My Baseless Speculation here is that this scene may have been based on an actual event.  Not something that happened to Andrews, but perhaps to someone in her acquaintance, and perhaps in a slightly different form.  It is a very specific, disturbing image: a woman sexually assaulted as a child, too terrified to participate in her own wedding night, who is essentially raped by her own husband.    

Your Honor, I would like to enter into evidence Exhibit A, the blockquote:

"The years passed [says Paul] while she held herself aloof, cleaned my house, washed my clothes...She was so lovely, so desirable, and so near that sometimes I'd force her, even if she cried afterwards."
OH DR. PAUL YOU ARE A PRINCE

(Just as a note, I would like to point out that Paul's excuse for forcing sex on his wife are almost exactly the same as Cathy's reasons that Chris raped her back in the first book.  How dare she be attractive in the same room as a man if she didn't intent to put out?  I mean, God.)

After a few more rapes, Julia gave birth to a son, Scotty.  She told Paul that since she'd done her duty by giving him a child, he had to leave her alone.  By this time, Paul had a mistress anyway, so he was more than willing to stop raping his wife.  Nice of him.

Paul carried on with his affair for several years until one day his mistress became pregnant.  Paul refused to believe the baby was his because he knew his mistress kept other lovers.  Heh.  Bitches, right? Always trying to trap poor innocent men with their vaginas.  The angry mistress took her story to Julia, and Julia flew off the handle and swore to make Paul pay for being unfaithful.  Bitches, right?  Won't put out and then get all bent out of shape when you find someone who will, right?

Then, on the morning of Scotty's third birthday, Julia and Scotty disappeared.  Knowing his wife had been behaving strangely (he actually mentions they'd watch Medea the night before, which probably means that Andrews watched Medea the night before), Paul ran frantically through town, fearing the worst.  He found them in the river, floating facedown.  Scotty was dead, held down by his mother; Julia was barely alive, and the paramedics were unable to revive her.

Thus ends the Sad, Sad Tale of Poor Damn Julia™.  And wow.  I'm honestly a little floored.  Granted, you must remember that this was presented as a story illustrating to what murderous lengths one can be driven by blind revenge, even though the real lesson seems to be a cautionary tale of how an abusive husband drove his mentally unstable wife to murder and suicide.  However you slice it, that's some heavy emotional baggage to be carrying around.

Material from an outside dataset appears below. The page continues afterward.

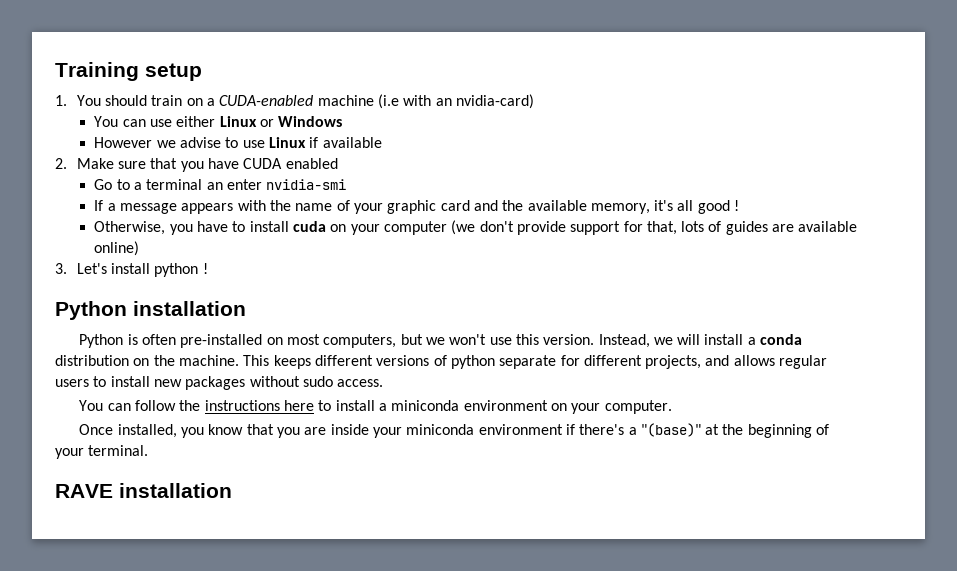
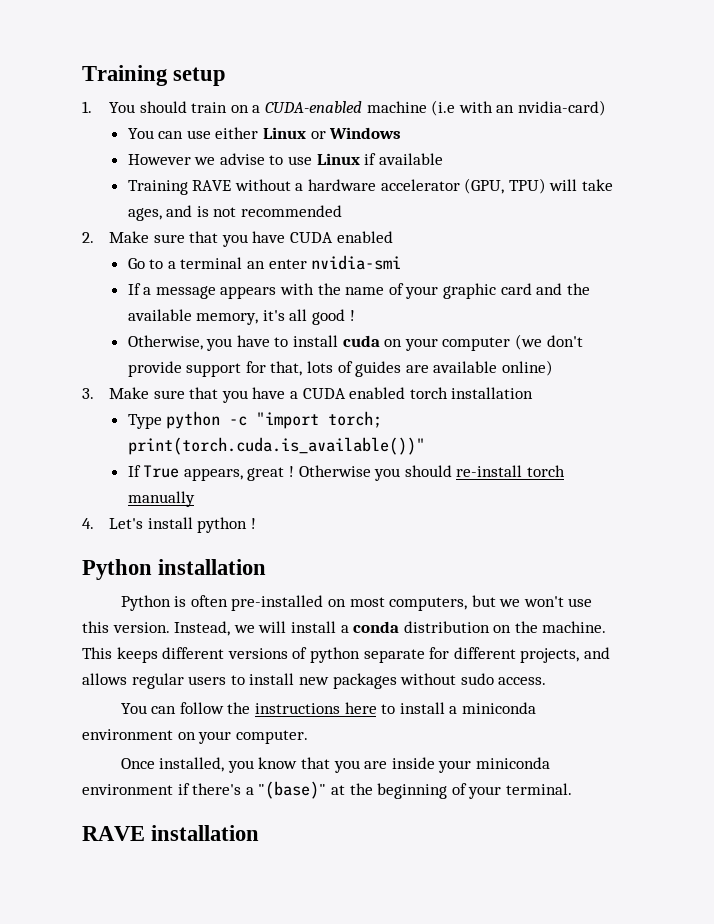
(382, 142) none -> [127,178,614,195] [127,205,343,221] // Training RAVE without a hardware accelerator (GPU, TPU) will take ages, and is not recommended
(67, 268) none -> [109,387,534,403] [127,411,383,429] [127,437,425,455] [127,465,566,481] [127,491,195,507] [82,518,94,529] Make sure that you have a CUDA enabled torch installation // Type python -c "import torch; print(torch.cuda.is_available())" // If True appears, great ! Otherwise you should re-install torch manually // 4.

But that's not the disgusting part.  The disgusting part is the lesson that Cathy takes away from this story:
"Forget Julia!" I cried, throwing my arms around his neck and snuggling closer. "Forgive yourself, and forget what happened to Julia. I remember my mother and father; they were always loving and kissing. I've known since I was a little girl that men need to be loved and touched..." I tilted my head back and smiled at him as I'd seen my mother smile at my father. "Tell me how a wife should be on her wedding night. I wouldn't want to disappoint my bridegroom."

Seriously, V.C. Andrews.  Seriously.   

I feel I'm taking a long time to dissect this scene, y'all, but it's an idea that's going to crop up consistently in the books to come: the idea that men like, implode or herniate or go temporarily insane if they don't have regular access to a vagina.   The poor dears just can't help themselves.  Men have needs!  Needs that must be met!  Needs that you, as a woman, must fulfill!  If you don't, you have only yourself to blame if he rapes you or ends up fucking your skank cousin (My Sweet Audrina) and/or ho-bag** sister (the Casteel and Landry Sagas).  Even the incest hook upon which this entire saga hangs is based on the idea that Chris has needs, therefore it was not entirely his fault that he raped Cathy, since after all she was going around being all pretty and shit.***

Which, y'know, it's V.C. Andrews, and if anyone's taking their model of male/female relationships from V.C. Andrews, they probably have way more issues than this.  But the level of victim-blaming and romanticizing of rape, in this scene and throughout most of these novels, is just . . . weird, possibly because Andrews, in her heavy-handing galumphing way, has absolutely no ability to keep anything in the subtext. She just flat-out says that men need sex, rape is excusable if your rapist really loves you, and women who deny men sex get whatever's coming to them.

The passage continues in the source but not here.